Understandably, I asked to have an operation. Showing he understood what I was going through, the doctor booked a slot for seven months later. I wasn’t about to share my nightmare with him, but maybe if I had exaggerated the pain a little…

As the operation was explained to me, a mesh is inserted into your stomach and the bits of you that have leaked out is stuffed into it. (My apologies for the clinical nature of the explanation.) I imagine my insides wearing a hairnet. (It’s just this sort of imagery that dissuaded my parents from steering me towards a career in medicine.) All being well, this will keep the hole from growing and the interior of my body from becoming more of a jigsaw puzzle than it has already been.

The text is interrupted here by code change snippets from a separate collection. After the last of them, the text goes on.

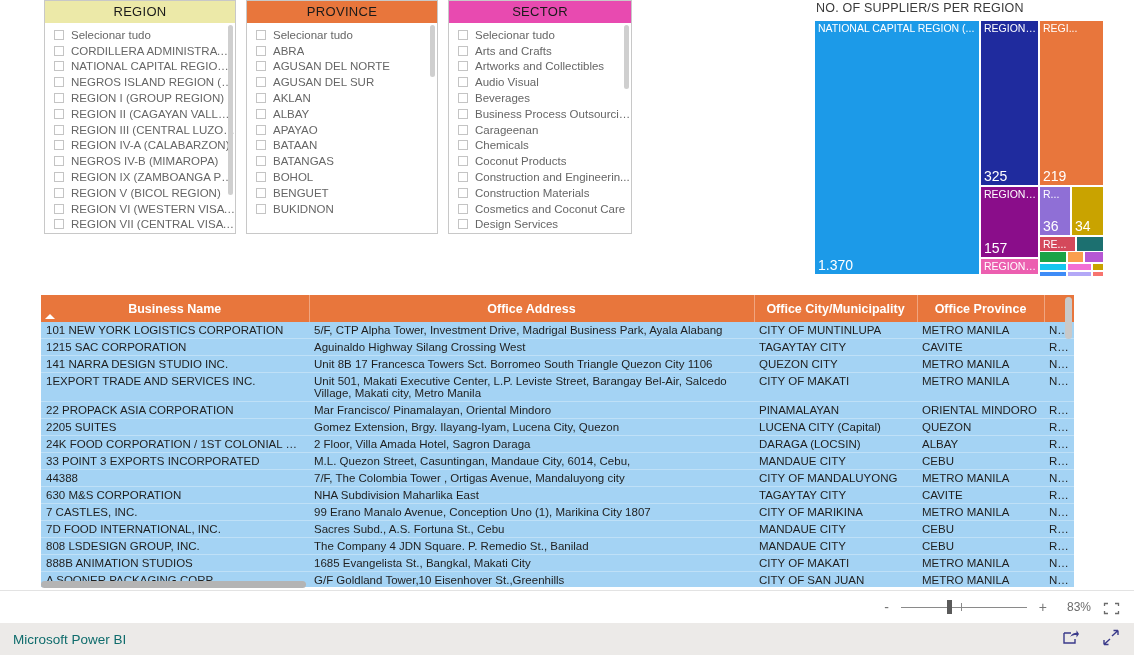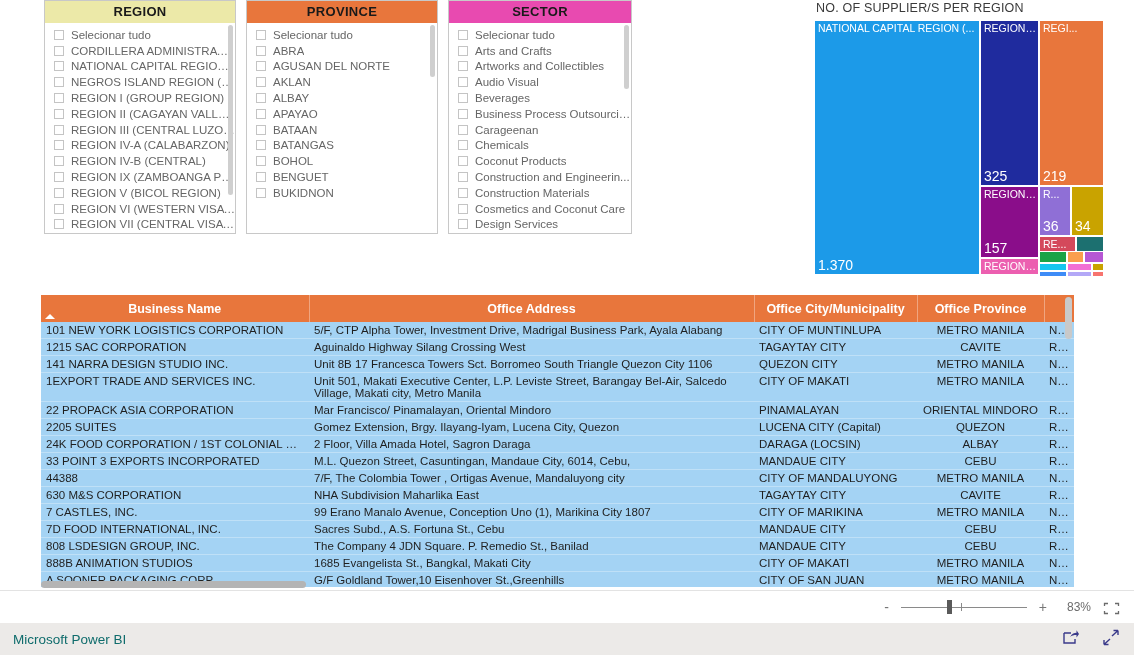--- a/index.html
+++ b/index.html
@@ -29,7 +29,7 @@
     line-height: 22px;
     text-align: center;
     font-size: 13px;
-    font-weight: bold;
+    font-weight: normal;
     color: #1a1a1a;
     letter-spacing: .3px;
   }

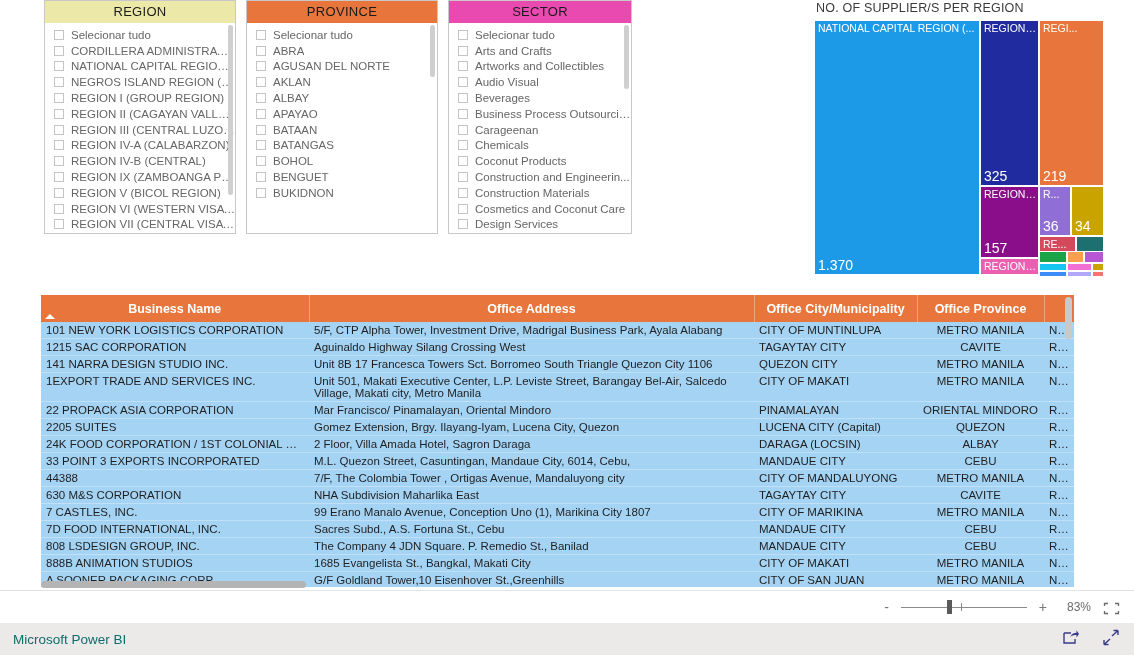--- a/index.html
+++ b/index.html
@@ -333,6 +333,10 @@
         <div class="slicer-item">
           <span class="cb"></span>
           <span class="lbl">AGUSAN DEL NORTE</span>
+        </div>
+        <div class="slicer-item">
+          <span class="cb"></span>
+          <span class="lbl">AGUSAN DEL SUR</span>
         </div>
         <div class="slicer-item">
           <span class="cb"></span>

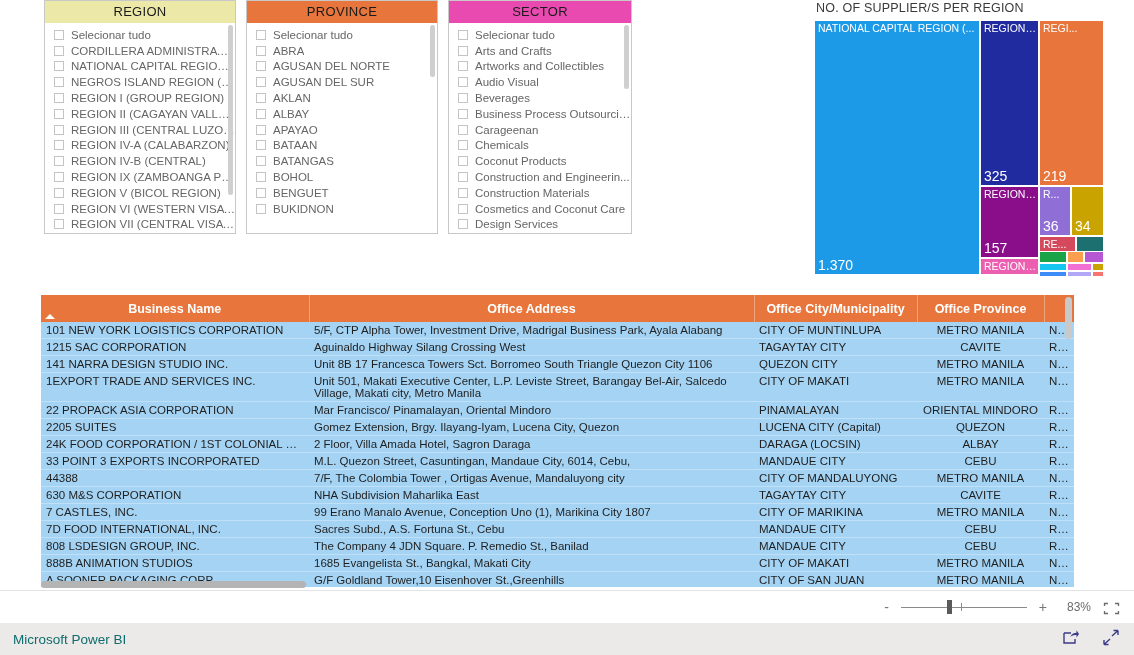--- a/index.html
+++ b/index.html
@@ -297,7 +297,7 @@
         </div>
         <div class="slicer-item">
           <span class="cb"></span>
-          <span class="lbl">REGION IV-B (CENTRAL)</span>
+          <span class="lbl">NEGROS IV-B (MIMAROPA)</span>
         </div>
         <div class="slicer-item">
           <span class="cb"></span>

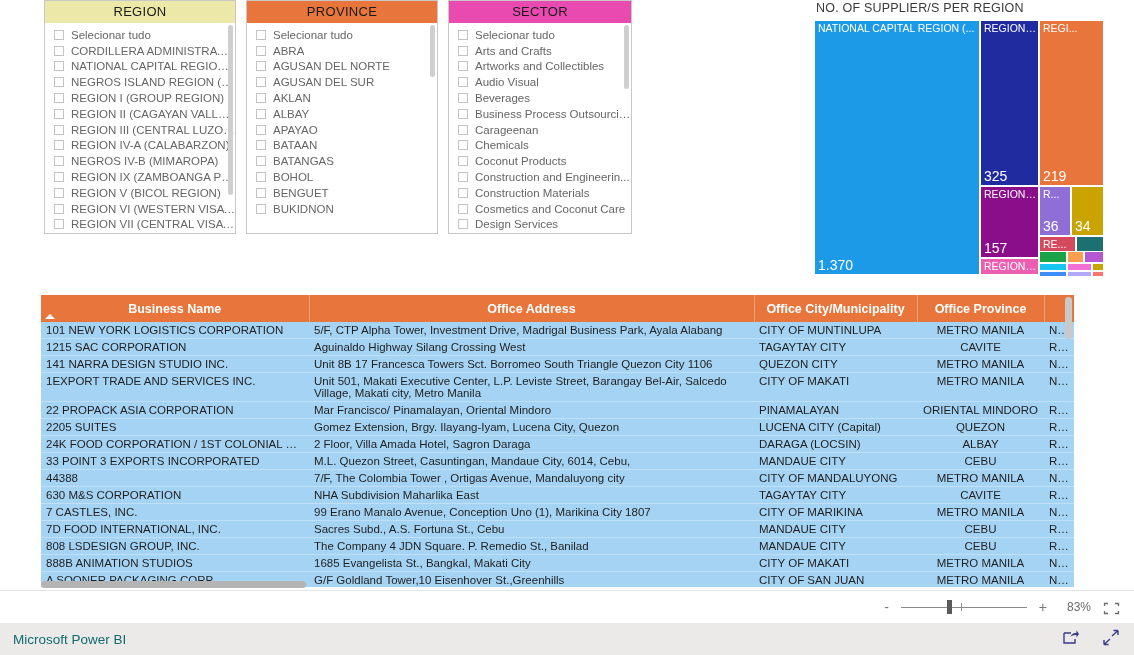--- a/index.html
+++ b/index.html
@@ -182,7 +182,7 @@
   .col-name  { width: 268px; }
   .col-addr  { width: 445px; }
   .col-city  { width: 163px; }
-  .col-prov  { width: 127px; text-align: center; }
+  .col-prov  { width: 127px; }
   .col-reg   { width: 30px; }
 
   #tbl-vscroll {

Although the pain isn’t too bad, the embarrassment of having a hernia certainly is. Before my diagnosis, I noticed I had started…dribbling down my leg after I went to the bathroom. Just a little. Just enough to be really annoying. Shaking my…male member (not of Parliament – it has never been all that ambitious) for several seconds after I thought I was done didn’t help. Rising into a squat over the toilet and vigorously shaking often helps minimize the…leakage (Gord, I sound like a Spliz Enz song!), but it doesn’t always eliminate it.

As best I can tell, the hernia is pressing on my bladder, which is interfering with my ability to pee. I could tell you that it is having a similar impact on my so-called sex life, but Les Pages aux Folles has few enough readers as it is!

Getting old is still better than the alternative, but the further into it I get, the less certain I am of that truism!